Dungeon Breaks kelimenin tam anlamıyla zindandaki her şeyi tükürür. Pis hava ne kadar sinir bozucu olsa da, zindan kaçışında görmek istedikleri son şey zindan patronudur.
“Uh… bu büyük!”
Chungju Gölü'nün kapısı turuncu olarak derecelendirilmiştir ve buradan çıkan boss canavar, başınız ağrıyana kadar yukarı bakmanızı gerektiren dev bir yılandır.
“Bu bir Imugi (ejderha) falan mı?”
“Her ne ise, ciddi...”
Sızlandı ama pes edemedi, bu yüzden Ha-ri Yıldız Demir Kılıcını kaldırdı ve bir alev patlaması başlattı.
“Aaaahhh! Lord Petos…!”
Güç ve dua çok geçmeden alevlere dönüşecekti. Bununla bir şekilde──
(Ah, hayır, bu adam mı? Ah, hayır, yapamam, tüm gücümü harcadım!)
-Pop!
Petos'un panikleyen sesi bir yana, Ha-ri'nin sallamak üzere olduğu alev bir uğultuyla söndü.
“......?”
Alev söndü ve sorun sadece Ha-ri değildi.
-Hey! Neden aniden duruyor?
-Hayır hayır hayır! Yangın az önce öldü! Alev yok!

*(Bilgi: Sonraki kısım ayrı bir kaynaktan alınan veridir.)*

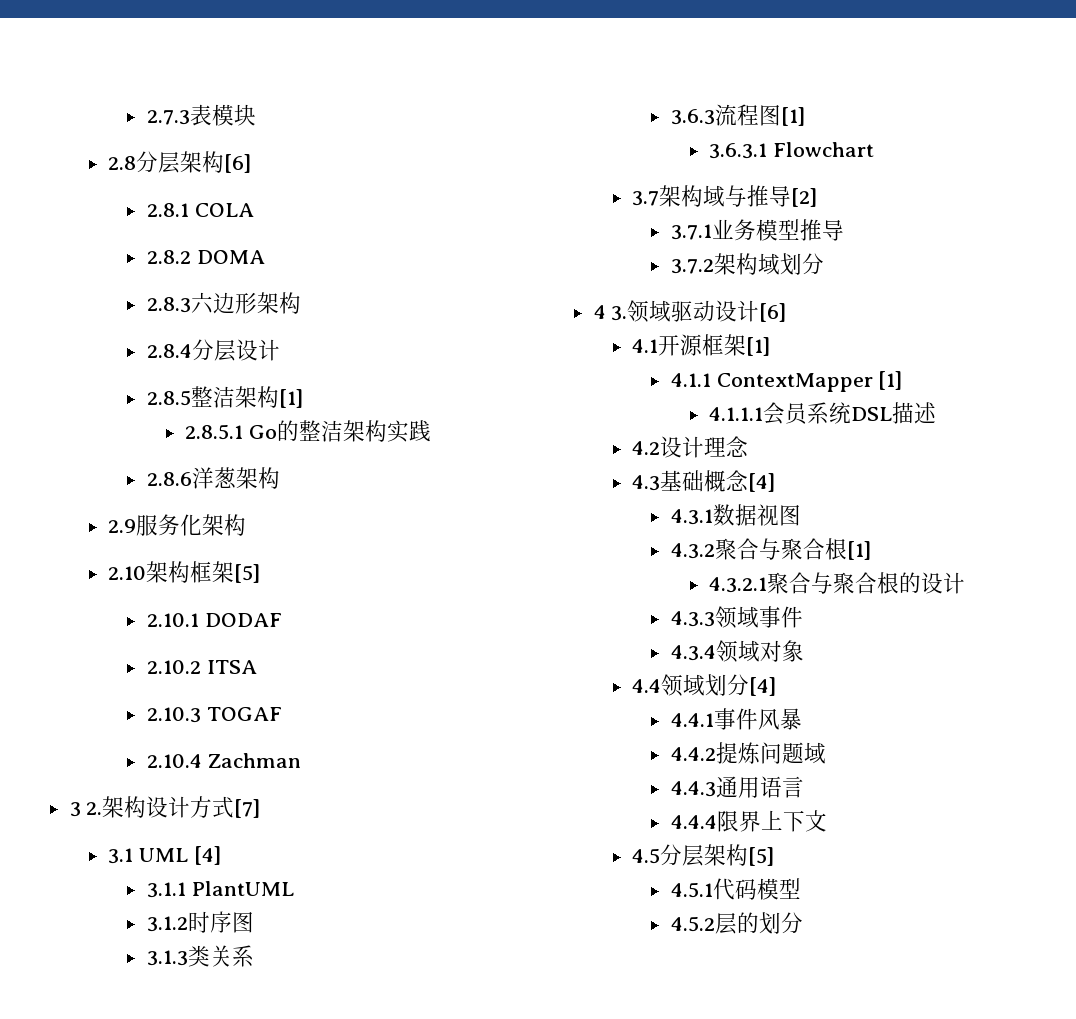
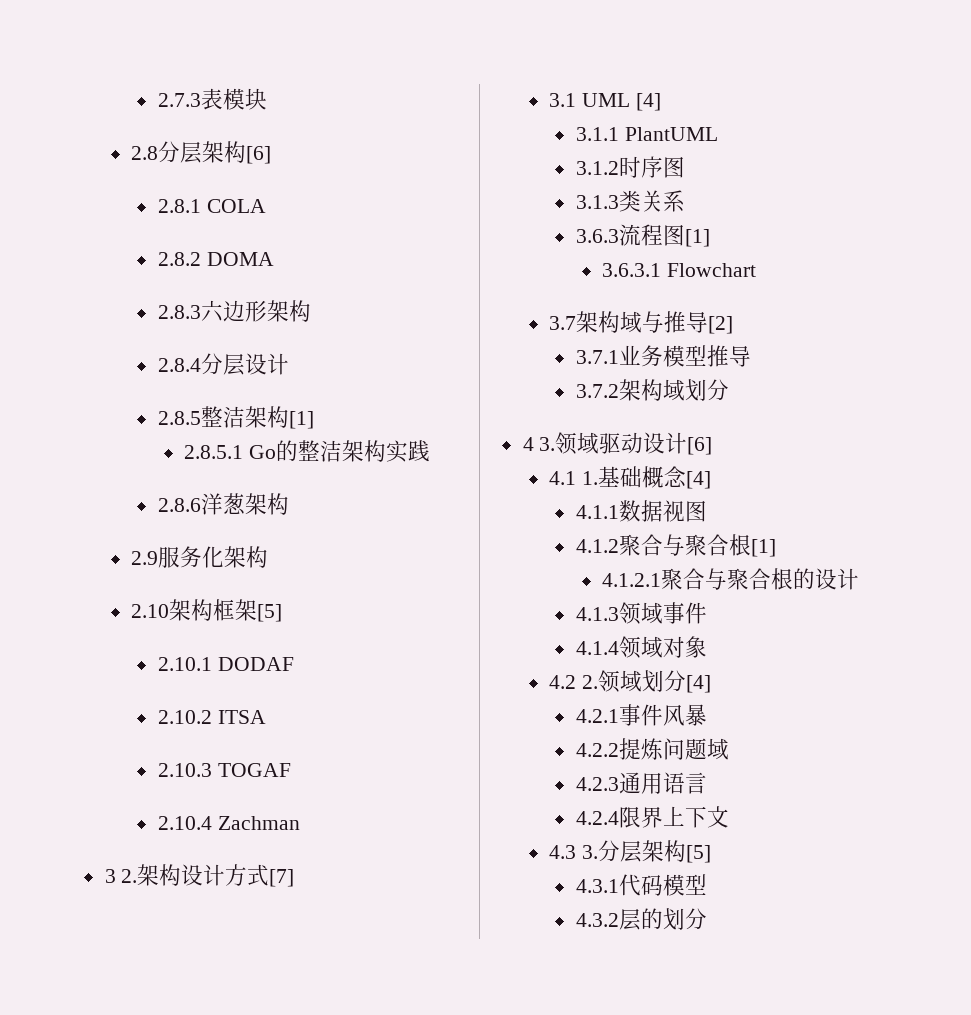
- 4.1开源框架[1]
- 4.1.1 ContextMapper [1]
- 4.1.1.1会员系统DSL描述
- 4.2设计理念
- 4.3基础概念[4]
+ 4.1 1.基础概念[4]
- 4.3.1数据视图
+ 4.1.1数据视图
- 4.3.2聚合与聚合根[1]
+ 4.1.2聚合与聚合根[1]
- 4.3.2.1聚合与聚合根的设计
+ 4.1.2.1聚合与聚合根的设计
- 4.3.3领域事件
+ 4.1.3领域事件
- 4.3.4领域对象
+ 4.1.4领域对象
- 4.4领域划分[4]
+ 4.2 2.领域划分[4]
- 4.4.1事件风暴
+ 4.2.1事件风暴
- 4.4.2提炼问题域
+ 4.2.2提炼问题域
- 4.4.3通用语言
+ 4.2.3通用语言
- 4.4.4限界上下文
+ 4.2.4限界上下文
- 4.5分层架构[5]
+ 4.3 3.分层架构[5]
- 4.5.1代码模型
+ 4.3.1代码模型
- 4.5.2层的划分
+ 4.3.2层的划分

-Ne ne! Petos'u mu? Petos mu?
-Arianna'nın gücüne geçin! Lanet olsun, sadece o değildi!
Ülke çapında savaş ve alev tanrısına adanan Petos'a tapanlar panik içindeydi.
“Neler oluyor?”
Ha-ri umutsuzca Petos'u aradı ama Savaş Tanrısı cevap veremeyecek kadar meşgul görünüyordu.